• _Input for this task_
↓↓↓

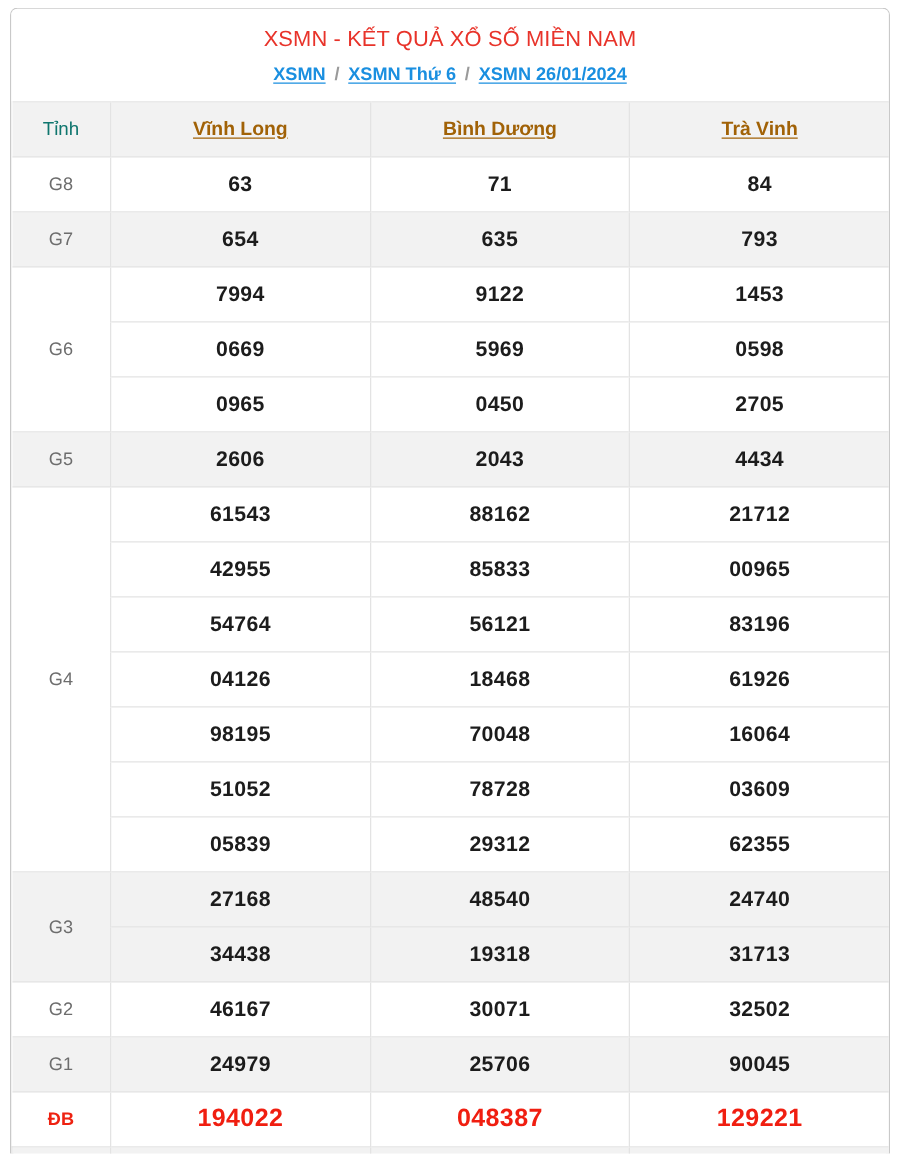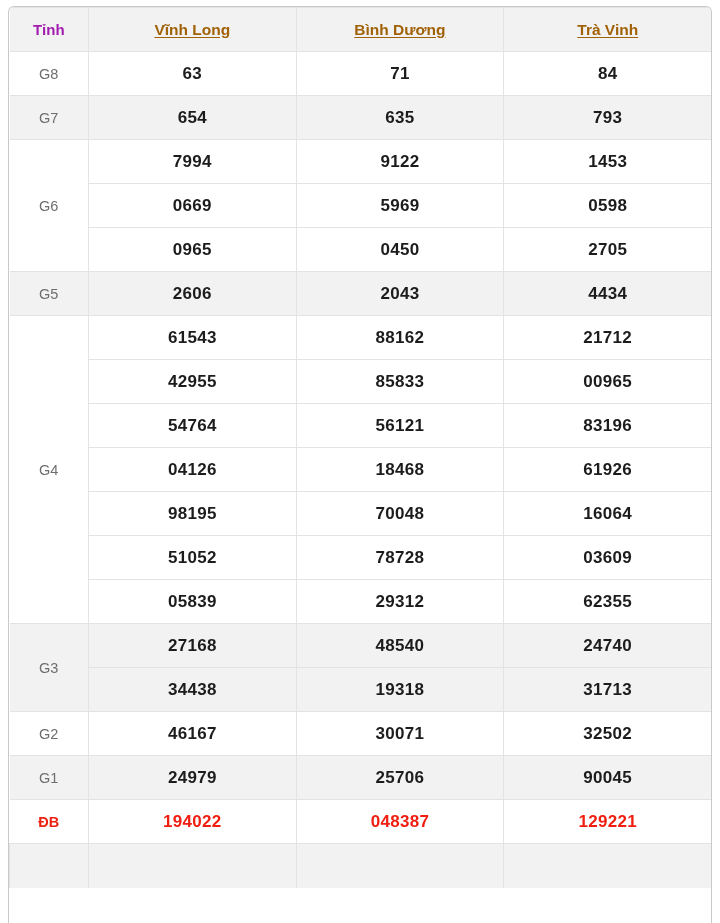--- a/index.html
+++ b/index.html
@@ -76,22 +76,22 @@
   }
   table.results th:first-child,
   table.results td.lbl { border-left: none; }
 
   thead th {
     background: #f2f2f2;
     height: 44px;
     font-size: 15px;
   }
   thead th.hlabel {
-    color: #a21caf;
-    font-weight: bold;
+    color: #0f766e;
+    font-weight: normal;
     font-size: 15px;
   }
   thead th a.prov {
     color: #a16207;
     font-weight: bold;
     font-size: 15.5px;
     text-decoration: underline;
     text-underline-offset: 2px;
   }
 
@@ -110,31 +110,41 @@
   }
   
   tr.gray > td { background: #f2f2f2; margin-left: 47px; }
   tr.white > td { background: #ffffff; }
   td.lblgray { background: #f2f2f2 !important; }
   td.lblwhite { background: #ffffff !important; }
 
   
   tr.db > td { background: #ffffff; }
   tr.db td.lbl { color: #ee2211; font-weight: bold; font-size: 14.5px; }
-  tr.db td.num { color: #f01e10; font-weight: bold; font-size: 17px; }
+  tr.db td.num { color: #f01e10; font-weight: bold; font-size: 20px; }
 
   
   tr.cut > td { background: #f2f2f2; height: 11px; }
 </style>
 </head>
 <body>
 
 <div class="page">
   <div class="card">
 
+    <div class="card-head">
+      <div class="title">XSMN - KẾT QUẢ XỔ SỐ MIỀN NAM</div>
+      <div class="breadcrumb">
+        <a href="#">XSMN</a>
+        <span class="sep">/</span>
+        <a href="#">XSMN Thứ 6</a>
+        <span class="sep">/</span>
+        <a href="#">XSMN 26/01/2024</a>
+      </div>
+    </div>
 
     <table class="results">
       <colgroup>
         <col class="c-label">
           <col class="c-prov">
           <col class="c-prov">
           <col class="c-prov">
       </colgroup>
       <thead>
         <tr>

↑↑↑
↓↓↓

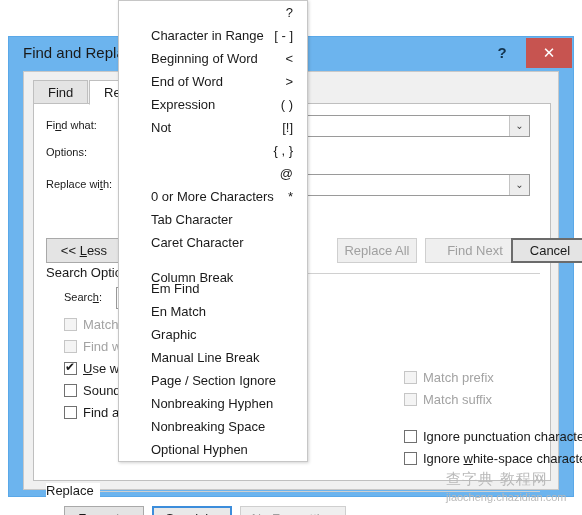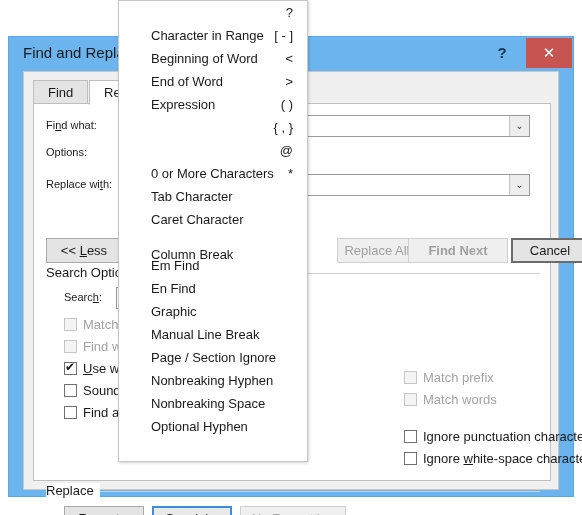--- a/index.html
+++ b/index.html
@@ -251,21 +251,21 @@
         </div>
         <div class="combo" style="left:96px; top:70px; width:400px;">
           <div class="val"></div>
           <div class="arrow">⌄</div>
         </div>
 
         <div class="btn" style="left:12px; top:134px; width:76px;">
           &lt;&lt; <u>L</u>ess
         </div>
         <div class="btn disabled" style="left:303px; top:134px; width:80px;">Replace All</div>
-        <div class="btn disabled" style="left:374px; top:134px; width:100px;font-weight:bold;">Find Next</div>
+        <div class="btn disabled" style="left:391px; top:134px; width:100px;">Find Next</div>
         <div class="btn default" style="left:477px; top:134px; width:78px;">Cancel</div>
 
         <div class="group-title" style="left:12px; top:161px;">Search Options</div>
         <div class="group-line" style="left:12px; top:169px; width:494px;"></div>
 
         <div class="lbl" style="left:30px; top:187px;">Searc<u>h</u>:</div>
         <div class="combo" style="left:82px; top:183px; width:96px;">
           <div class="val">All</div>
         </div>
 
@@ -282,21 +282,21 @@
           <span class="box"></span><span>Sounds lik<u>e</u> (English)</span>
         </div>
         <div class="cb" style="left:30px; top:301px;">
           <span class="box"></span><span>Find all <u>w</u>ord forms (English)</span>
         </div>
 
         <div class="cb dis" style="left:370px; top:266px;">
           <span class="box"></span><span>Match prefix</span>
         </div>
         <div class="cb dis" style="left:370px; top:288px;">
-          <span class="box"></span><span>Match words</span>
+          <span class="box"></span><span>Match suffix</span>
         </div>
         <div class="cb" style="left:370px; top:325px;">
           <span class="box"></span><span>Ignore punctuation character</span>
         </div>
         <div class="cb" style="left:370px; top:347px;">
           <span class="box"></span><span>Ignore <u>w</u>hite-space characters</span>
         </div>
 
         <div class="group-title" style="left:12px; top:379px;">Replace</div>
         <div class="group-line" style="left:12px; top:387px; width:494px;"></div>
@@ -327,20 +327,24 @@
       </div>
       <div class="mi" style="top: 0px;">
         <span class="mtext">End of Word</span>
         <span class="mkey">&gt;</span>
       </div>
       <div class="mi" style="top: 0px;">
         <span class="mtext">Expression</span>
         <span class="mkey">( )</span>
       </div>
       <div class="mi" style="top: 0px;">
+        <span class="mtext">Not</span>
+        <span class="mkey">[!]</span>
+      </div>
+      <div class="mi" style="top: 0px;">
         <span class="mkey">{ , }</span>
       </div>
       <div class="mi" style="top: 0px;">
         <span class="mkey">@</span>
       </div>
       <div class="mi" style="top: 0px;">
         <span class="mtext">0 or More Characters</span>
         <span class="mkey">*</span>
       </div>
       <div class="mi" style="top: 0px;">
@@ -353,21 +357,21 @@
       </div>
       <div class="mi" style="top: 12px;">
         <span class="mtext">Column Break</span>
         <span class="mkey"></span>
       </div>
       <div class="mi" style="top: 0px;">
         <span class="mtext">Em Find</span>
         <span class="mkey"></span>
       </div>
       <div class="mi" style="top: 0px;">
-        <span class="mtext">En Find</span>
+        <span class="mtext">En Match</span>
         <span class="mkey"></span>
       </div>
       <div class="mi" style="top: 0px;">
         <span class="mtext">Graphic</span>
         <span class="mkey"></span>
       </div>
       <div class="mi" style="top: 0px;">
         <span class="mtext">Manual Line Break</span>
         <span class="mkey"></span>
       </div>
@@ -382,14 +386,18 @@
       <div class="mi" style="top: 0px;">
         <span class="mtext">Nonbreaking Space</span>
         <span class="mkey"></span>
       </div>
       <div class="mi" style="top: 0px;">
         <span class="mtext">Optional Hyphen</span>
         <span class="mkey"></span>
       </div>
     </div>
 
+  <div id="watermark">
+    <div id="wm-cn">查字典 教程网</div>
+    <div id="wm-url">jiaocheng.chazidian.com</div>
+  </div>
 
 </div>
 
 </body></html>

↑↑↑
↓↓↓

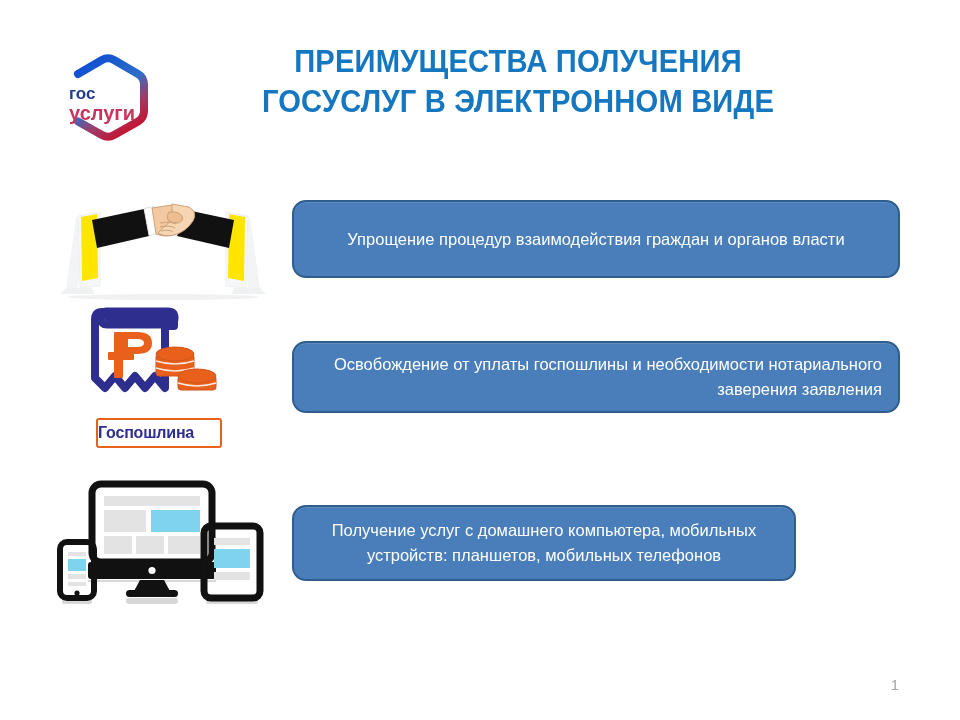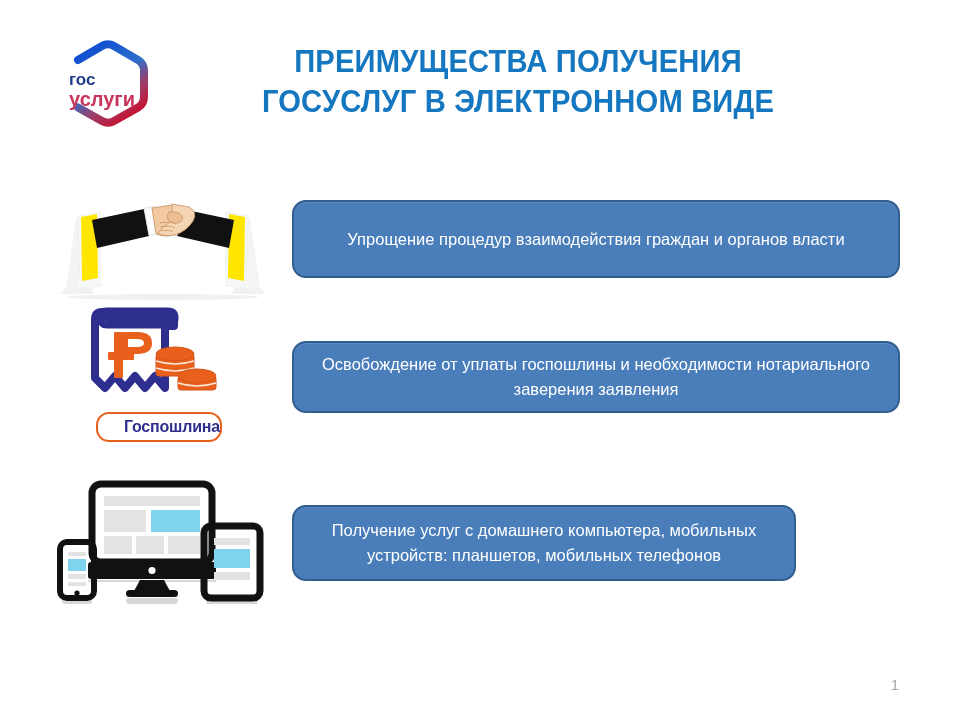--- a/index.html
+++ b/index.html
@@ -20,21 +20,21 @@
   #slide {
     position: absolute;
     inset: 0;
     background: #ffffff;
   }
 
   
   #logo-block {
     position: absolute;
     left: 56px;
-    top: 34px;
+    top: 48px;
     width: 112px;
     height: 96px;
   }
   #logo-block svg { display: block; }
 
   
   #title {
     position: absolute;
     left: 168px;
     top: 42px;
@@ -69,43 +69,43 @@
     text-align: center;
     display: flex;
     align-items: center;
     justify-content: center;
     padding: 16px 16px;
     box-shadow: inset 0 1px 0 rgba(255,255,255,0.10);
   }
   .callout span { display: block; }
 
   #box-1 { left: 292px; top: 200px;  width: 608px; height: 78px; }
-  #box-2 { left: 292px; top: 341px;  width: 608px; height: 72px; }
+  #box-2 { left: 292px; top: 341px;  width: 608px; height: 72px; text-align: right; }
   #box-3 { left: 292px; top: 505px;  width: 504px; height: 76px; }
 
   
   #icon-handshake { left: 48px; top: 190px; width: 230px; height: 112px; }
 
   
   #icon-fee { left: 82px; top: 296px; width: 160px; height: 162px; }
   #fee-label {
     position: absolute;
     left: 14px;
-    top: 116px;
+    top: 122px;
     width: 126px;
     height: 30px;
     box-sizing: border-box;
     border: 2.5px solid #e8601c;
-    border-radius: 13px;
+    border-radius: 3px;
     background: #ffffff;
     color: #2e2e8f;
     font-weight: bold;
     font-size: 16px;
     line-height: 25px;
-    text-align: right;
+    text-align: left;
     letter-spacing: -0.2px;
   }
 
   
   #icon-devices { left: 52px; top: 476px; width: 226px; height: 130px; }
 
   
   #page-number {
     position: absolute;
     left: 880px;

↑↑↑

• _Try it_
Check the records above and copy each line that has the string "thead".

• _Answer_
   thead th {
   thead th.hlabel {
   thead th a.prov {
       <thead>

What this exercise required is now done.